= Exercise instructions =
The expected output is each line in the data below that includes the string "absolute".
[Input]
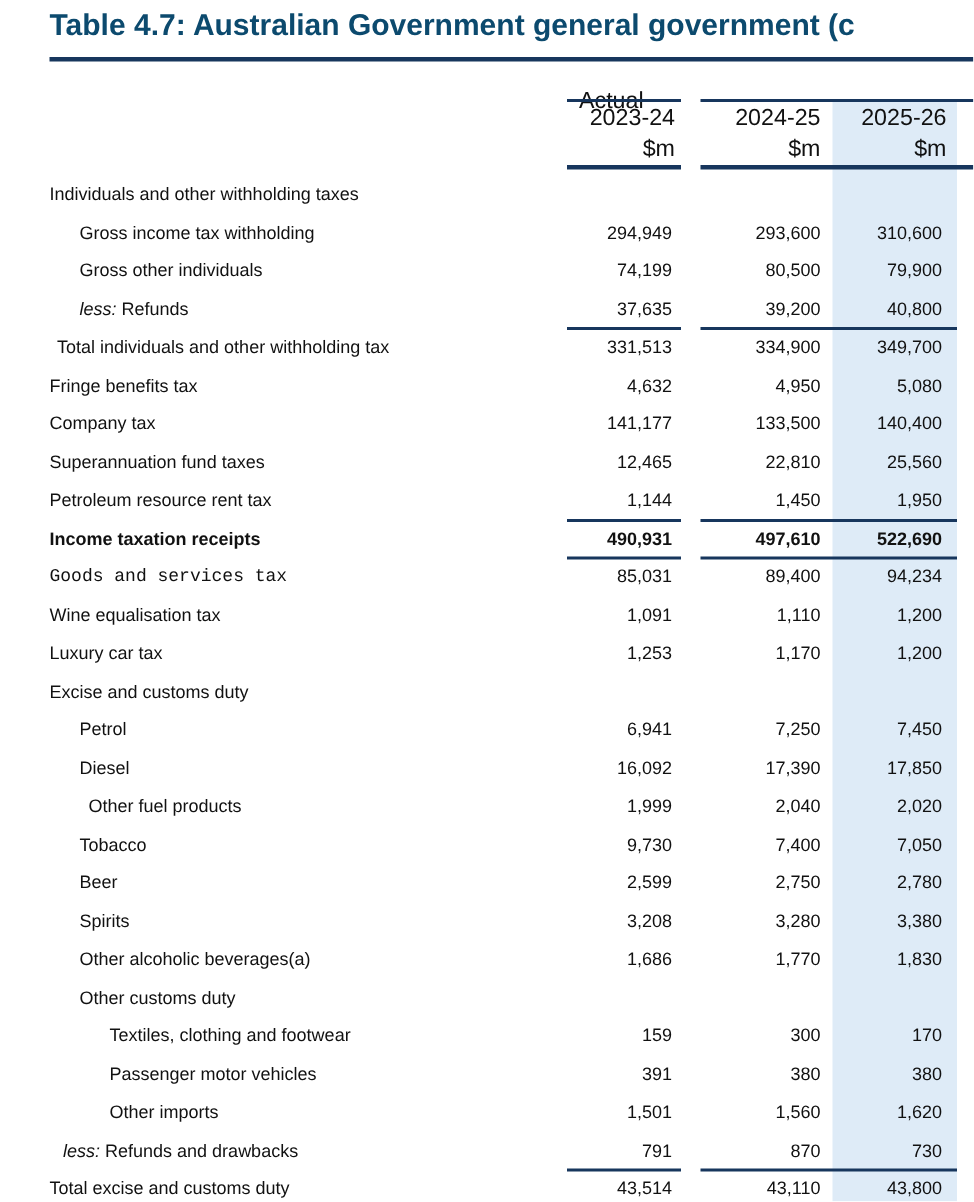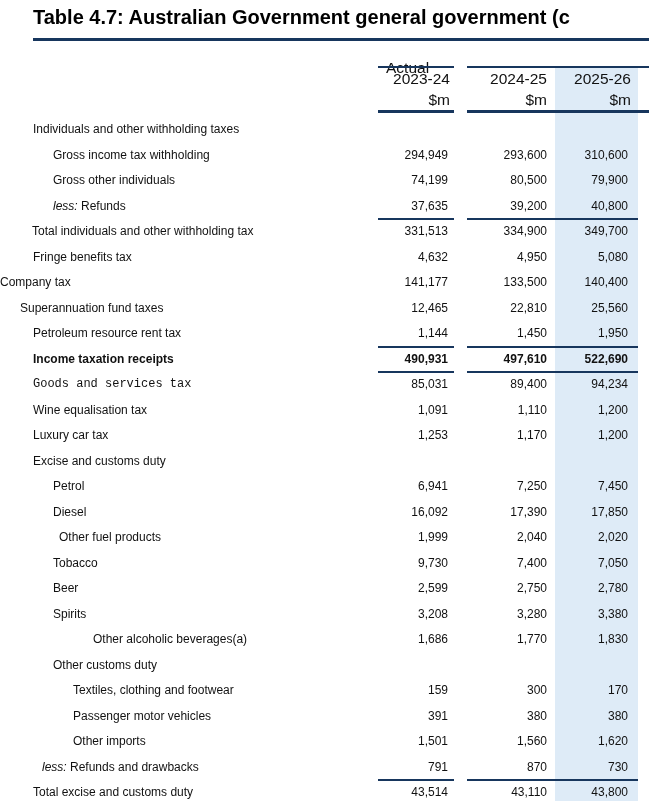--- a/index.html
+++ b/index.html
@@ -14,7 +14,7 @@
   .title{
     position:absolute;left:33px;top:6px;margin:0;
     font-size:20px;font-weight:bold;white-space:nowrap;
-    color:#000000;
+    color:#0c4a6e;
   }
   .rule{position:absolute;background:#17365d;}
   .title-rule{left:33px;top:38px;width:616px;height:3px;}

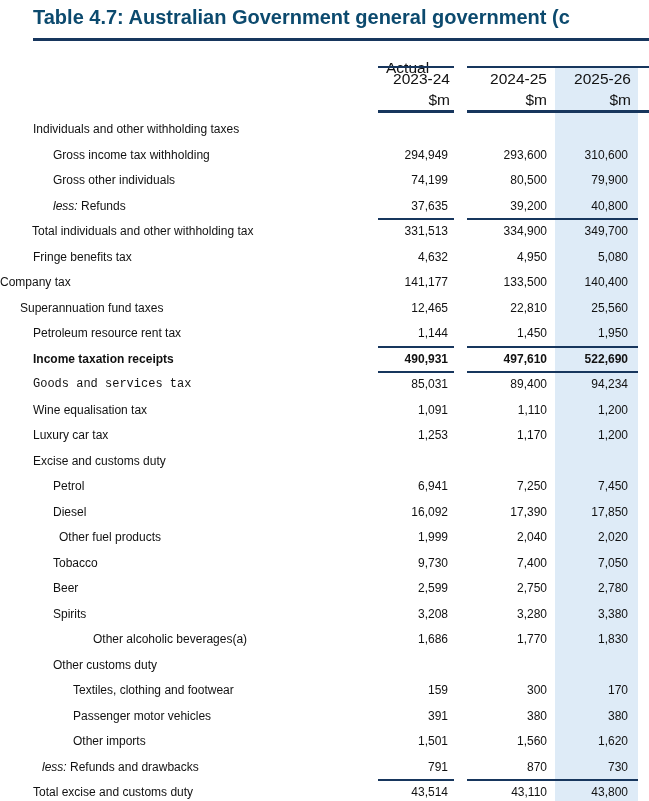--- a/index.html
+++ b/index.html
@@ -109,7 +109,7 @@
         <div class="rl rl2"></div>
       </div>
       <div class="trow">
-        <div class="lab" style="padding-left: 16px; margin-left: 16px;">Total individuals and other withholding tax</div>
+        <div class="lab" style="padding-left: 38px;">Total individuals and other withholding tax</div>
         <div class="v v1">331,513</div>
         <div class="v v2">334,900</div>
         <div class="v v3">349,700</div>

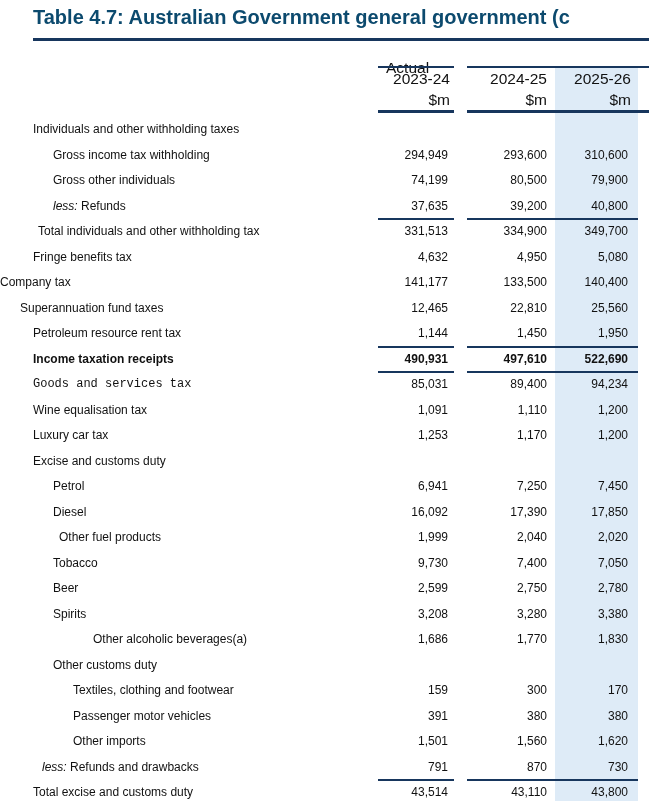--- a/index.html
+++ b/index.html
@@ -121,7 +121,7 @@
         <div class="v v3">5,080</div>
       </div>
       <div class="trow">
-        <div class="lab" style="">Company tax</div>
+        <div class="lab" style="padding-left: 33px;">Company tax</div>
         <div class="v v1">141,177</div>
         <div class="v v2">133,500</div>
         <div class="v v3">140,400</div>

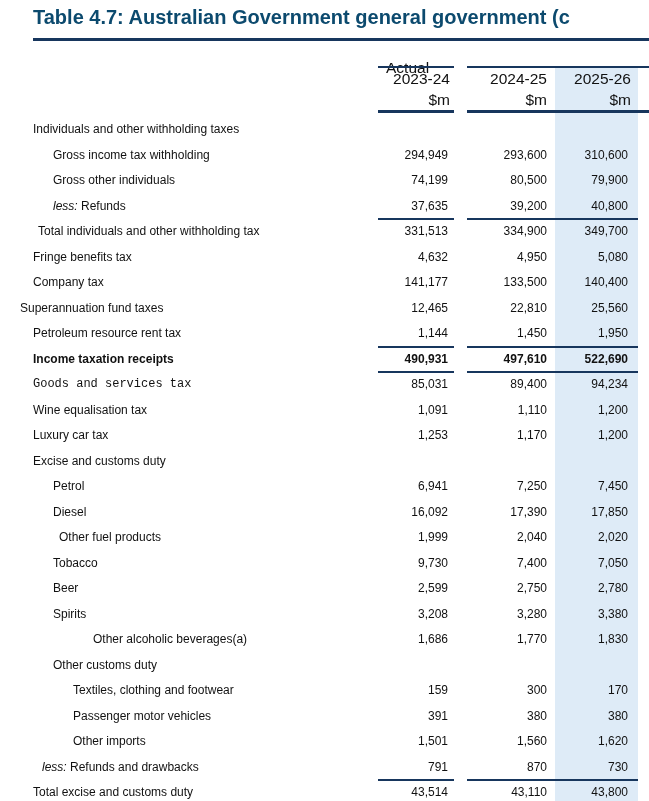--- a/index.html
+++ b/index.html
@@ -127,7 +127,7 @@
         <div class="v v3">140,400</div>
       </div>
       <div class="trow">
-        <div class="lab" style="padding-left: 20px;">Superannuation fund taxes</div>
+        <div class="lab" style="padding-left: 33px;">Superannuation fund taxes</div>
         <div class="v v1">12,465</div>
         <div class="v v2">22,810</div>
         <div class="v v3">25,560</div>

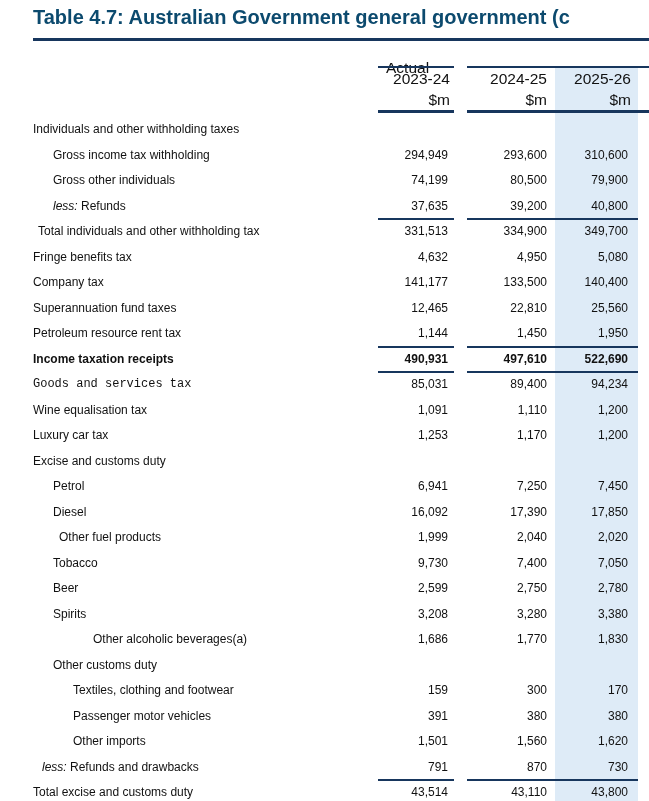--- a/index.html
+++ b/index.html
@@ -209,7 +209,7 @@
         <div class="v v3">3,380</div>
       </div>
       <div class="trow">
-        <div class="lab" style="padding-left: 53px; margin-left: 40px;">Other alcoholic beverages(a)</div>
+        <div class="lab" style="padding-left: 53px;">Other alcoholic beverages(a)</div>
         <div class="v v1">1,686</div>
         <div class="v v2">1,770</div>
         <div class="v v3">1,830</div>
[/Input]
= Exercise result =
     position:absolute;left:33px;top:6px;margin:0;
   .rule{position:absolute;background:#17365d;}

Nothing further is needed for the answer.